Submitted by johnh on January 31, 2007 - 20:12.
You have only to spend a few moments on Politics.ie or PROC or certain parts of Boards before reading the considered thoughts of some knuckle-dragger culchie on the topic of keeping Ireland Irish-only. Sometimes it's straightforward neo-Nazism. Often it's the slipping tongues of Sinn Fein voters -- half a lifetime's Fridays spent in pubs on the Holloway Road gives a person insight into the way it's all Irish Freedom until the second pint causes the mask to fall and uncover nothing more noble than venal sectarianism, 'wog'-hating and misogyny.
The relatively shocking part, as Conn says, is the way these troglodytes don't even bother to keep it among themselves. In the UK and (most of) the US this racism is almost as deep but its adherents do at least shut up about it in company. Here, it's socially acceptable.
[Minor detour - at a much lower level this insularism is applied to me, too, including by some of the supposedly-enlightened crowd who read this. I claimed my Irish passport eleven years ago, finally moved over a year and a half back. Sadly I sound wrong. "You're not Irish and you never will be," said one of the attendees to me at BarCamp SouthEast the other week. It's not easy to determine, meanwhile, whether any of this is related to our total isolation here or not: when you subtract events like BarCamps and the Blog Awards, we've been out of the house to meet one or more people exactly once in 18 months.]

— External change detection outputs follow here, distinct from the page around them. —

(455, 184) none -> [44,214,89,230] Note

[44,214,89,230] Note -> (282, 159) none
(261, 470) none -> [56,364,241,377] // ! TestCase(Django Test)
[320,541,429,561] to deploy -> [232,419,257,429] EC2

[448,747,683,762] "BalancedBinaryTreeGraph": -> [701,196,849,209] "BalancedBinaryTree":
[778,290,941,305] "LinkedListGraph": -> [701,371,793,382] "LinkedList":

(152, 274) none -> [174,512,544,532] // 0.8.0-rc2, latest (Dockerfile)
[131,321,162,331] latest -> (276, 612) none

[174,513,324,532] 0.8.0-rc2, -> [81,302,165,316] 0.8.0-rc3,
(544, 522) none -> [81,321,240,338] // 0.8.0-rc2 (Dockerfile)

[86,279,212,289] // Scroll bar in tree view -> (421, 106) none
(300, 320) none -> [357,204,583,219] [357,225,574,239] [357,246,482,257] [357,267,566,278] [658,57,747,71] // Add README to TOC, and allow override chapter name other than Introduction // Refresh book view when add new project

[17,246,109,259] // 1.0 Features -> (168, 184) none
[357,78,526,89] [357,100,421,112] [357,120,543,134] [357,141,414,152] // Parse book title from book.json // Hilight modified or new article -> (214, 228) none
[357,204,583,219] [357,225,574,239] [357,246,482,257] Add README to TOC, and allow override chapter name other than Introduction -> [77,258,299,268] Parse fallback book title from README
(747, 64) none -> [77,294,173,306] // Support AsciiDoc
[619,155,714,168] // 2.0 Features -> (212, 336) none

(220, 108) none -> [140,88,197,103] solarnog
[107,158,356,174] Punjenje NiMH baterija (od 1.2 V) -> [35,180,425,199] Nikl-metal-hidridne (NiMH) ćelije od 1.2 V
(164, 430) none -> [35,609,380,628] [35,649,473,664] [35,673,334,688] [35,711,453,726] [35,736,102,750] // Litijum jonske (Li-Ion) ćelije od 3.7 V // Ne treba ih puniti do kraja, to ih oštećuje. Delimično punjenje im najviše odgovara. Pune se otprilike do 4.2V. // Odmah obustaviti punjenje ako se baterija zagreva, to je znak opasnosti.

There's an obvious logic, obviously, to describe the fuckwittedness of the anti-immigration fools. But since when did these morons ever respond to logic?
I'm slightly more interested in considering the era of Ireland which people like me would call the dark ages and most supporters of the current government consider to be the good old days. After the revolution was strangled in infancy and replaced by a cabal of fundamentalist Christians, what was an economic disaster area continued to get worse. The census shows how this bizarre mixture -- of "Kinder, Kuche, Kirche" and a farm fetish not seen before or since except in Maoist China -- resulted in people leaving in ever larger numbers. Or in other words, the victims of this medieval tosh rarely got the opportunity to fight back.
I'm strongly of the opinion that Ireland doesn't have overseas voting at least partly because Dev and Company were seeking to avoid getting bitchslapped by all the people they effectively expelled from the country by starving them out.
When I see a nation where even the people who want change never pick up the baton "because you can't change anything" and "sure all the politicians are the same", I wonder how many of them ever had anyone in their upbringing who both a) disagreed and b) didn't emigrate. Natural selection would suggest that emigration bred hopelessness, inertia and a fearsome conservatism which will take much more than the last 15 years to fix.

Jim Morrison (not verified) | February 7, 2007 - 12:42
You claim tolerance on your part but you seek to drive an Apache from your website.
Who's next; the nobel chief Firefox?